Recovery Continued

I received a response from Dave regarding the previous Recovery article. I asked him if I could share it here, since I think you might find his outlook inspiring. If you haven’t read the original post, Dave (not his real name) is a man who is mentally and emotionally recovering after accidentally killing a 72-year old man in an auto accident last week. The accident wasn’t Dave’s fault. The Recovery article was an attempt to help make sense of such life-altering situations.

Dave said OK, so here’s what he wrote:

I could have written that article. I think I lived everything you stated.

I want to share with you what’s happening with me right now. Perhaps you want to share some of this with your readers.

So far, I am feeling so much better. I think my recovery started on Saturday, after another personal crisis. You were right: first step was acceptance. But not only acceptance of what happened during the accident, but acceptance of everything that’s going on in my life. Even when I would certainly prefer this had never happened, in a certain way I not only accepted it, but I am also feeling much more in peace now than I was before the accident.

I accepted it as something that was meant to happen, so, right now, what am I going to do with this? After the wounds heal, if I continue being the same sucker I was before… then perhaps I deserve to be the dead guy.

So far the accident has been shocking enough to make me rethink my life. Or perhaps my consciousness. Perhaps this was my worst case scenario in my life. Or was it?

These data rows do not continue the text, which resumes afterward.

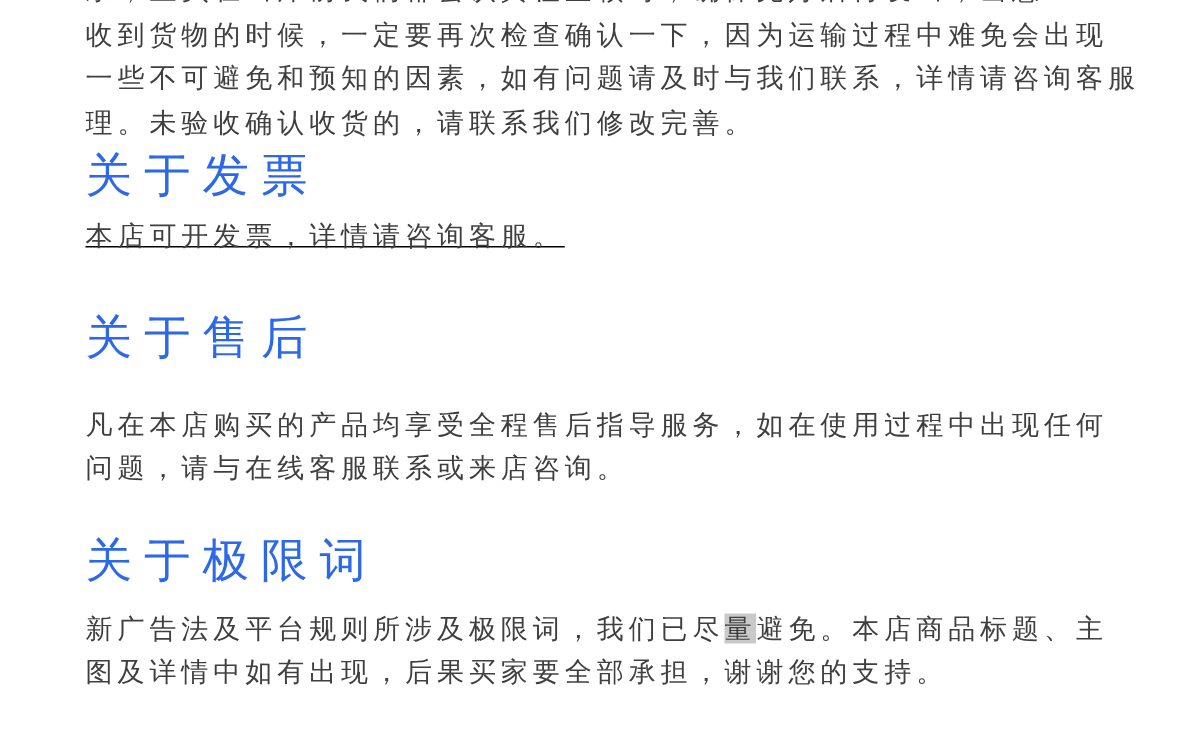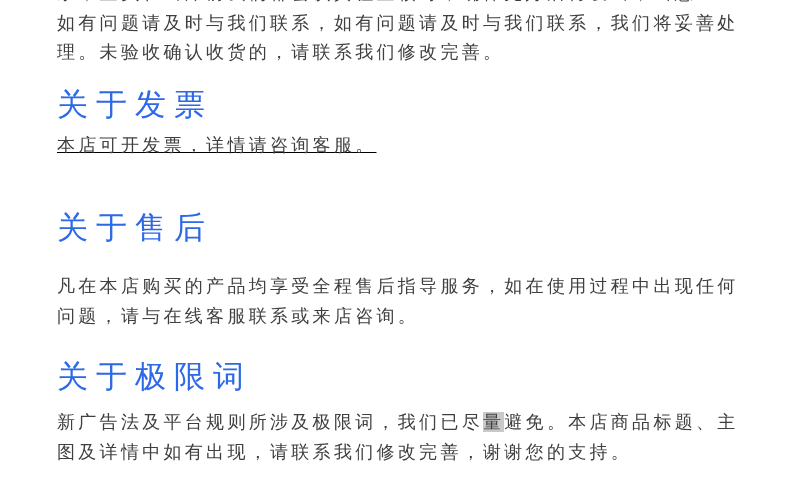--- a/index.html
+++ b/index.html
@@ -47,6 +47,7 @@
 
   <div class="intro">
     <div class="body-line">亲，宝贝在出库前我们都会认真检查核对，确保完好后再发出，当您</div>
+    <div class="body-line">收到货物的时候，一定要再次检查确认一下，因为运输过程中难免会出现</div>
     <div class="body-line">如有问题请及时与我们联系，如有问题请及时与我们联系，我们将妥善处</div>
     <div class="body-line">理。未验收确认收货的，请联系我们修改完善。</div>
   </div>

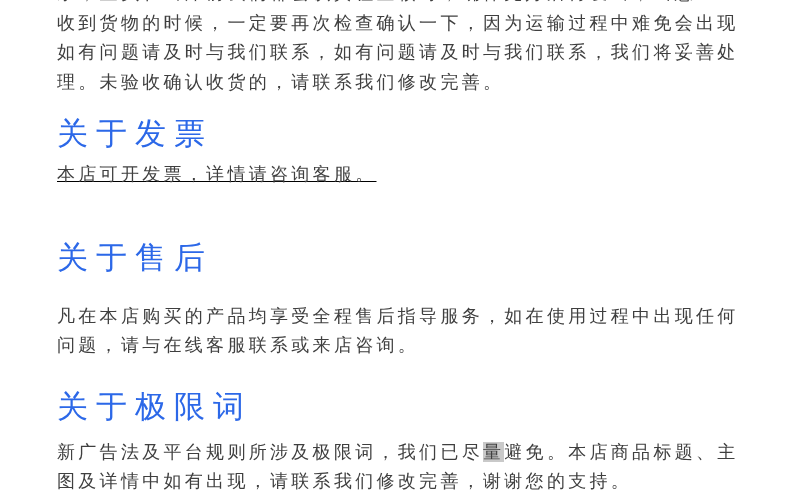--- a/index.html
+++ b/index.html
@@ -48,7 +48,7 @@
   <div class="intro">
     <div class="body-line">亲，宝贝在出库前我们都会认真检查核对，确保完好后再发出，当您</div>
     <div class="body-line">收到货物的时候，一定要再次检查确认一下，因为运输过程中难免会出现</div>
-    <div class="body-line">如有问题请及时与我们联系，如有问题请及时与我们联系，我们将妥善处</div>
+    <div class="body-line">一些不可避免和预知的因素，如有问题请及时与我们联系，详情请咨询客服</div>
     <div class="body-line">理。未验收确认收货的，请联系我们修改完善。</div>
   </div>
 

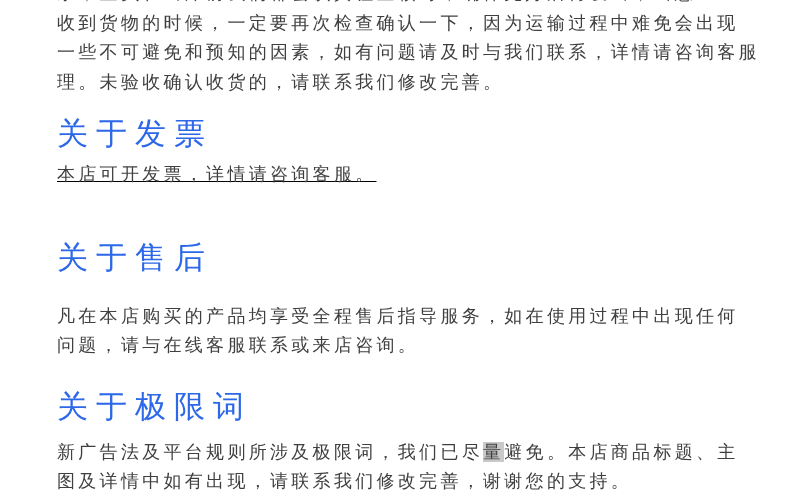--- a/index.html
+++ b/index.html
@@ -30,7 +30,7 @@
     white-space: nowrap;
   }
   .intro { margin-top: -21px; }
-  .h-invoice   { margin-top: 17px; }
+  .h-invoice   { }
   .b-invoice   { margin-top: 6px; text-decoration: underline;  }
   .h-aftersale { margin-top: 48px; }
   .b-aftersale { margin-top: 24px;  }

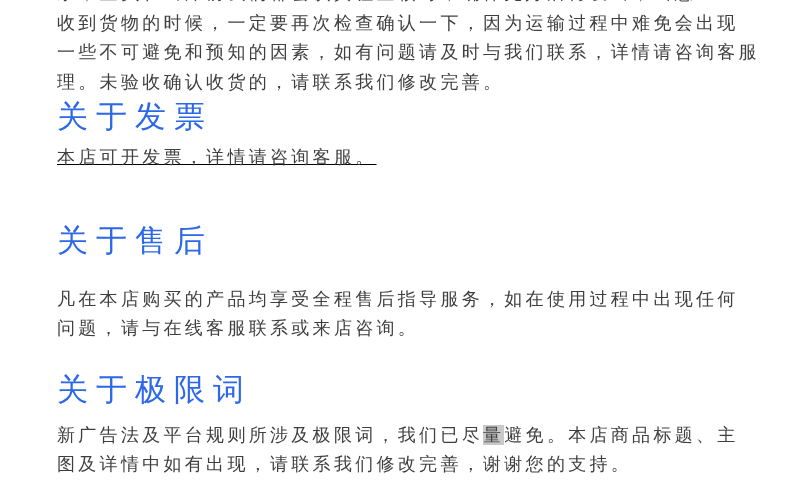--- a/index.html
+++ b/index.html
@@ -32,7 +32,7 @@
   .intro { margin-top: -21px; }
   .h-invoice   { }
   .b-invoice   { margin-top: 6px; text-decoration: underline;  }
-  .h-aftersale { margin-top: 48px; }
+  .h-aftersale { margin-top: 32px; }
   .b-aftersale { margin-top: 24px;  }
   .h-limit     { margin-top: 26px; }
   .b-limit     { margin-top: 11px; }

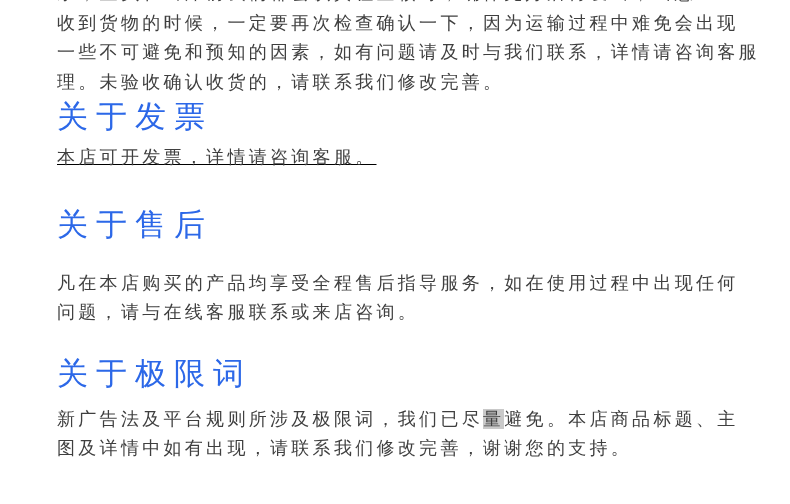--- a/index.html
+++ b/index.html
@@ -66,7 +66,7 @@
   <div class="section-heading h-limit">关于极限词</div>
   <div class="b-limit">
     <div class="body-line"><span>新广告法及平台规则所涉及极限词，我们已尽</span><span class="hl">量</span><span>避免。本店商品标题、主</span></div>
-    <div class="body-line">图及详情中如有出现，请联系我们修改完善，谢谢您的支持。</div>
+    <div class="body-line">图及详情中如有出现，后果买家要全部承担，谢谢您的支持。</div>
   </div>
 
 </div>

I keep thinking I have to be grateful at some points. I was not injured (this is a self-centered point of view but it does not matter). But what if the man was young? What if it was a kid? What if my three year old daughter or my pregnant wife had been in the car? I only imagine the little girl crying in the car and I realize how much worse it could have been.

So, this is a wake up call. Everything can happen. Anytime, anywhere. So, am I going to lower my consciousness getting mad when some comparatively ridiculous stuff comes around? When some of my clients call with some complaint? (I am a software developer). Shall I let my daughter annoy me when she is behaving badly? Shall I continue being so attached to money? NO

I have been a long intender of 1M$. But I think my intention was based in fear. I don’t feel this fear anymore. Perhaps because I now have a sense of how ephemeral everything can be? How your life can change in some seconds?

It has been so much easier to live the present moment since my wound started to heal. Not only to live it, but to be grateful. Nothing really serious happened to me today. Thank God, I did not kill someone today… I do not feel my life is a hell as I felt last week… and a lot of people showed me their caring and love…

I know little time has passed. Perhaps I am taking the wrong way to overcome this. But so far, acceptance, detachment of what’s coming now (a trial) and the idea of “I have to become a better person after this” has been so much better than just letting the time pass and trying to resist/deny what happened.

Steve Pavlina was of great help too, not just because of “Dealing with…” but with everything I have learned from him since 2005.

Despite the tragic event, Dave is choosing to see it as a wake up call. Instead of becoming more fearful, he’s becoming more grateful. That is the awesome power of conscious choice.